Я уволилась.
Я увольнялась до этого раза четыре за жизнь, и это происходило спокойно и без проблем. И сейчас хотела уйти тихо и спокойно, никого не посвящая, кроме начальства.
Но информация просочилась, и вокруг меня началось странное движение. И я услышала "не надо"," жалко" и даже "а как же мы? вы ведь в ответе за тех, кого приручили".
И я стала напряженно прислушиваться к себе-- что-то происходит?
Потом ко мне пришли с букетом и книжкой на память и взволнованно-трогательными (а может, просто соответствующими случаю) словами, и кое-кто заплакал, сидя передо мной.Я всегда иронически-снисходительно относилась к детским слезам--частым в случае, например, лагерного расставания. Или там последний звонок-- бывает, и сама слегка прослезишься.
Но тут они, слёзы-то детские, оказались заразительны, как зевота.
Запоздало раскрытая только дома книжка-- их подарок-- следовала проверенным образцам классической чувствительной мелодрамы-- надпись "спасибо за 4 года вместе, не забывайте нас" и вклеенная фотка класса.
И я стала напрягаться всё сильнее, и не зря-- в последний день случилось самое крещендо.

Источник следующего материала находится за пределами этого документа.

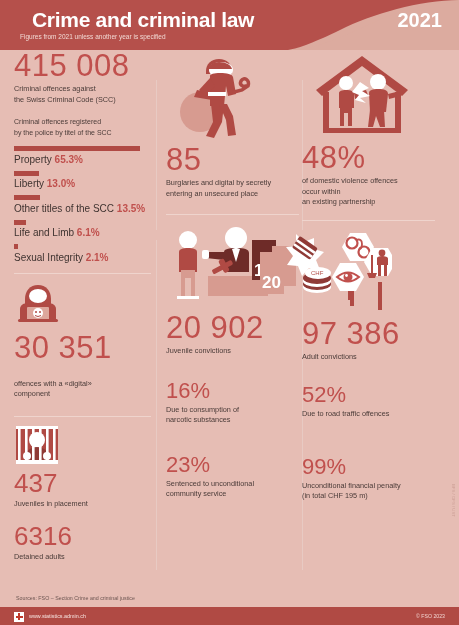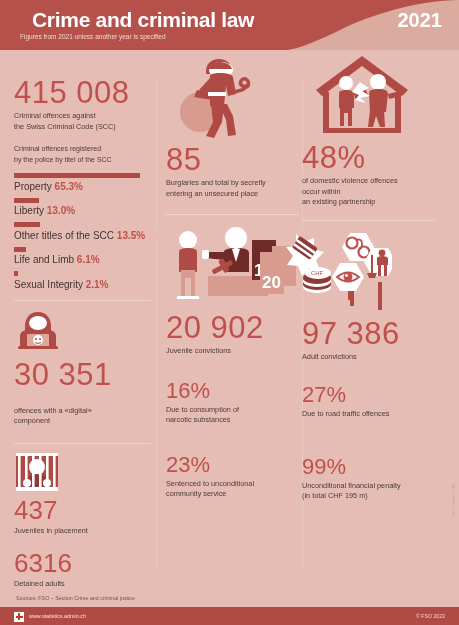--- a/index.html
+++ b/index.html
@@ -39,7 +39,7 @@
   .vrule { position:absolute; width:1px; background:#e8cac3; }
 
   
-  .bignum { font-size:31px; color:#c0504d; font-weight:300; line-height:1.0; letter-spacing:0.5px;margin-top:27px; }
+  .bignum { font-size:31px; color:#c0504d; font-weight:300; line-height:1.0; letter-spacing:0.5px; }
   .bignum-sm { font-size:26px; color:#c0504d; font-weight:300; line-height:1.0; }
   .bignum-xs { font-size:22px; color:#c0504d; font-weight:300; line-height:1.0; }
   .caption { font-size:7.3px; color:#4a3b38; line-height:1.45; margin-top:3px; }

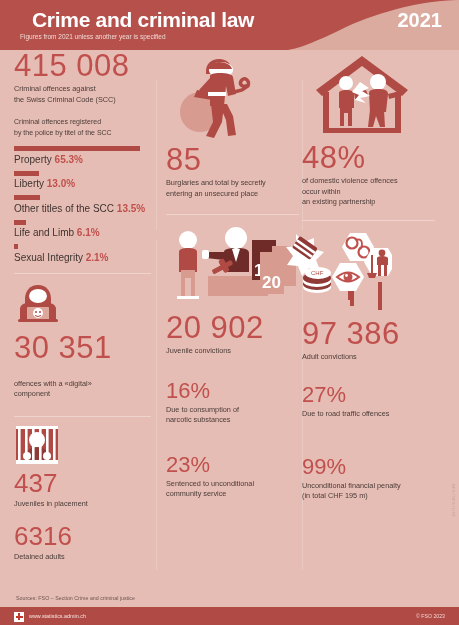--- a/index.html
+++ b/index.html
@@ -214,7 +214,7 @@
       </svg>
 
       <div class="bignum" style="margin-top:2px;">85</div>
-      <div class="caption" style="white-space:pre-line;">Burglaries and total by secretly
+      <div class="caption" style="white-space:pre-line;">Burglaries and digital by secretly
 entering an unsecured place</div>
 
       <div class="hr" style="margin-top:15px; width:133px;"></div>

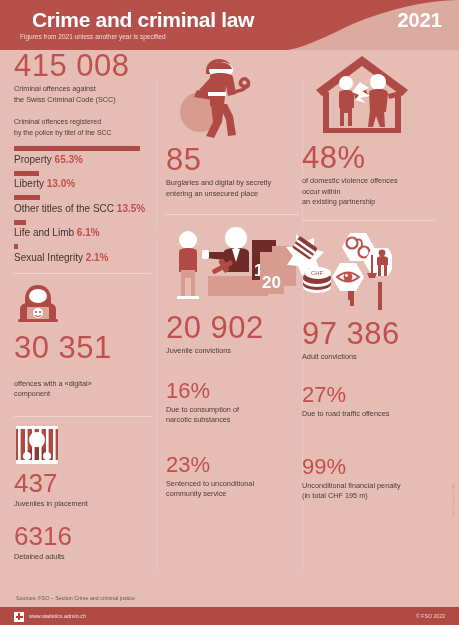--- a/index.html
+++ b/index.html
@@ -328,7 +328,7 @@
       <div class="bignum" style="margin-top:6px;">97 386</div>
       <div class="caption">Adult convictions</div>
 
-      <div class="bignum-xs" style="margin-top:22px;">27%</div>
+      <div class="bignum-xs" style="margin-top:22px;">52%</div>
       <div class="caption">Due to road traffic offences</div>
 
       <div class="bignum-xs" style="margin-top:36px;">99%</div>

Вместо тихого ухода-- ну ушла и ушла-- получилось пафосное и помпезное прощание с телом, которое меня местами тяготило, заставляло вести себя неадекватно и расплакало три раза.
Букет из 30 роз, трехурочное чаепитие с тремя классами, устроенное в основном силами детей-- и потом напутствия и прощание-- и с каждым обняться.
Я даже боюсь думать, какое зрелище представляла собою. Мешки под глазами от хронического недосыпа усугубились реками слёз.
СтОю ли я такого масштаба и стОит ли ситуация моих слез?
Может, это было "над вымыслом слезами обольюсь"?
Дети в общем ничего не теряют. Ученики приспосабливаются к любому учителю.( Жалко, конечно, что на моё место пришёл молодой сталинист. " А преемник его был тираном"( Уайльд, "Звёздный мальчик") ) Да и не думаю, что все поголовно будут по мне по-человечески скучать, тем более -- долго. Я в общем-то угрюмый мизантроп. Дружить умею, только посадив детей перед собой за парты и заставив их слушать мои познания по истории и по жизни. Деваться-то им некуда. А когда у большинства от этого начинается стокгольмский синдром, они начинают любить меня и даже иногда историю.
Что теряю я? Раньше я увольнялась, бывало, с лёгкой душой, надеясь-- и иногда оправданно-- на лучшую долю. В этот раз я ушла в пустоту. И слёзы мои были не по детям ( хотя среди них были очень, очень хорошие) , а по завершенному мною куску жизни и деятельности. Значимому для меня. Пришлось, жизнь взяла за горло.
Но я думаю, что она теперь всего лишь сменит руку на моей шее.